Bioorthogonal metabolic labeling utilizing protein biosynthesis for dynamic visualization of non-enveloped enterovirus 71 infection.

Bioorthogonal metabolic labeling through endogenous cellular metabolic pathways (e.g., phospholipid and sugar) is a promising approach for effectively labeling live viruses. However, it remains a big challenge to label non-enveloped viruses due to lack of host-derived envelopes. Herein, a novel bioorthogonal labeling strategy is developed utilizing protein synthesis pathway to label and trace non-enveloped viruses. The results show that L-Azidohomoalanine (Aha), an azido derivative of methionine, is more effective than azido sugars to introduce azido motifs into viral capsid proteins by substituting methionine residues during viral protein biosynthesis and assembly.

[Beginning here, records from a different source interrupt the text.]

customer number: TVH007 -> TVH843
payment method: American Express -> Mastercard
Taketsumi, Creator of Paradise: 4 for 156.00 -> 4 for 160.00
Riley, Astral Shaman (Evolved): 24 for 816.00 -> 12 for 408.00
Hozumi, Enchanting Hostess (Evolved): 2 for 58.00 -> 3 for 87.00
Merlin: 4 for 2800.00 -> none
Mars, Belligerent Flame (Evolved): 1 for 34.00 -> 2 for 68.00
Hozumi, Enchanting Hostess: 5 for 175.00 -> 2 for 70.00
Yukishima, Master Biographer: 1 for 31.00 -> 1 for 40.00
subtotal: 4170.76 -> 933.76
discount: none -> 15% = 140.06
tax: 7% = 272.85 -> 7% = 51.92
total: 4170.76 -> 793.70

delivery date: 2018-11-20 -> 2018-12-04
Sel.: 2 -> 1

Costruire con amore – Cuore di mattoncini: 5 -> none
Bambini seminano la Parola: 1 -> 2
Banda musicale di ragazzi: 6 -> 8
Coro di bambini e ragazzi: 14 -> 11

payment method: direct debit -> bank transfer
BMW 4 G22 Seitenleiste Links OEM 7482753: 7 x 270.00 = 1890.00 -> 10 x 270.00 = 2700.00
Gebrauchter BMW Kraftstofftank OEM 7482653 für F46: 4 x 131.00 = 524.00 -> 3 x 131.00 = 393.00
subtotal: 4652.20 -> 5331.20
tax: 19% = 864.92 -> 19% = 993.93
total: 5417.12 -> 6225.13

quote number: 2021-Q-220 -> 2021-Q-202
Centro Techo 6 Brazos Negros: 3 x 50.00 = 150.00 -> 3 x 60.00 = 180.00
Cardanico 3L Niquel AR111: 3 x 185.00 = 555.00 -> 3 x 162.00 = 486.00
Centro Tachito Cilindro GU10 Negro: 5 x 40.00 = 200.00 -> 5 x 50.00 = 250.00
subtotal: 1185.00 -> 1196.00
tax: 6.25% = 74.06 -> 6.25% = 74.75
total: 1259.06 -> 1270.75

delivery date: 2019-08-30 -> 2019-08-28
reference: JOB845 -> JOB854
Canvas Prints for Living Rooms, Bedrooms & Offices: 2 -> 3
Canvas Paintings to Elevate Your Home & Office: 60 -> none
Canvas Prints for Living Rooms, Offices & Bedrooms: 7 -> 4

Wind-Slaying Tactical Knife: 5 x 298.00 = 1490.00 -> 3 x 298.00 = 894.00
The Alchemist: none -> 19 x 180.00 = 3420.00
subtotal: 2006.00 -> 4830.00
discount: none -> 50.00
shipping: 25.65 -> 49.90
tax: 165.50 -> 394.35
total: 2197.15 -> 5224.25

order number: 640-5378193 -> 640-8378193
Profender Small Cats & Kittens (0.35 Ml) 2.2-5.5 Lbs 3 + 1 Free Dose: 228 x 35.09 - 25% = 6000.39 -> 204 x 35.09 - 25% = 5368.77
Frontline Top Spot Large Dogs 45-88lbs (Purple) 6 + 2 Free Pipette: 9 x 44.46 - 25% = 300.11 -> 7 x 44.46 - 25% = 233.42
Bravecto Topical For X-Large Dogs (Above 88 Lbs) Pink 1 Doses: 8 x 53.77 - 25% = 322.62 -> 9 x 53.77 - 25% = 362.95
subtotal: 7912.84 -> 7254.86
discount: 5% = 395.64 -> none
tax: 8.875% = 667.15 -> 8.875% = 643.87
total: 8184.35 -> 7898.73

The azido-modified EV71 (N3-EV71) particles are then effectively labeled with dibenzocyclooctyl (DBCO)-functionalized fluorescence probes through an in situ bioorthogonal reaction with well-preserved viral infectivity. Dual-labeled imaging clearly clarifies that EV71 virions primarily bind to scavenger receptors and are internalized through clathrin-mediated endocytosis. The viral particles are then transported into early and late endosomes, where viral RNA is released in a low-pH dependent manner at about 70 minutes post-infection. These results firstly reveal viral trafficking and uncoating mechanisms, which may shed a light on the pathogenesis of EV71 infection and contribute to anti-viral drug discovery.